* [Activity]: Pick the lines holding the string "SHARES" out of the records and copy them.
____ Task material
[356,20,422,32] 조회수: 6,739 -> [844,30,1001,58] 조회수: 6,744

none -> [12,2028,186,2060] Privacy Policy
________
____ Task material
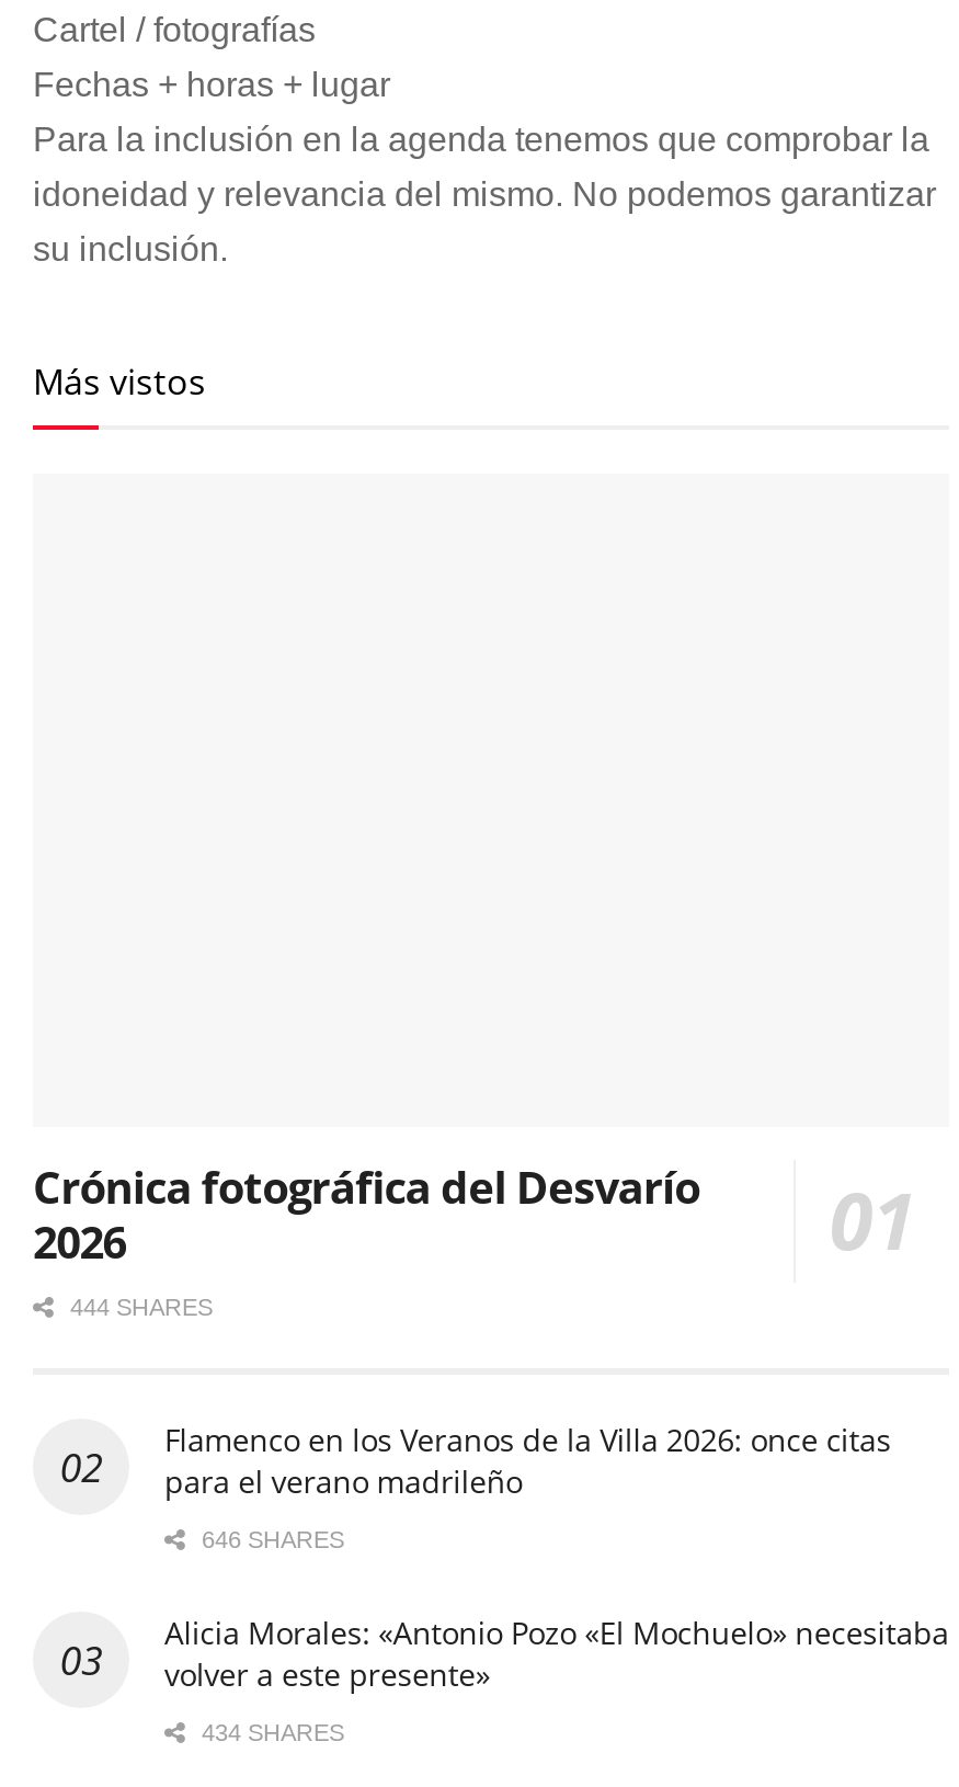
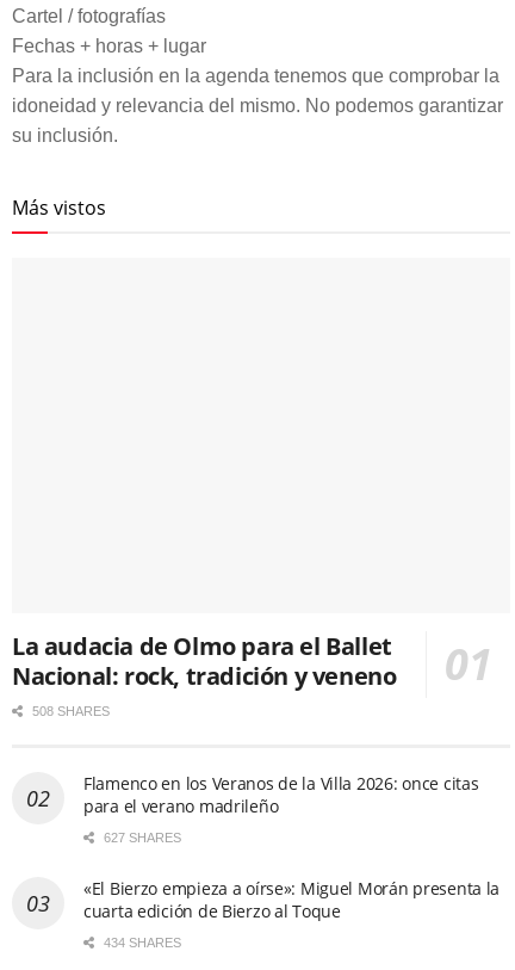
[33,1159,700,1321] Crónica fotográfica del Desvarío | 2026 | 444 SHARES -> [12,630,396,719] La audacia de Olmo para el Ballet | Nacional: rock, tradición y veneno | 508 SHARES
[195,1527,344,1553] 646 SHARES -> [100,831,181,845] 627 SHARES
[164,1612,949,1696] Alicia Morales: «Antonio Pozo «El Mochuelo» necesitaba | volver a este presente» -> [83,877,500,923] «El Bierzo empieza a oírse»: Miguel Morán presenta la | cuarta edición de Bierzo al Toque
________
* [Answer section]:
[33,1159,700,1321] Crónica fotográfica del Desvarío | 2026 | 444 SHARES -> [12,630,396,719] La audacia de Olmo para el Ballet | Nacional: rock, tradición y veneno | 508 SHARES
[195,1527,344,1553] 646 SHARES -> [100,831,181,845] 627 SHARES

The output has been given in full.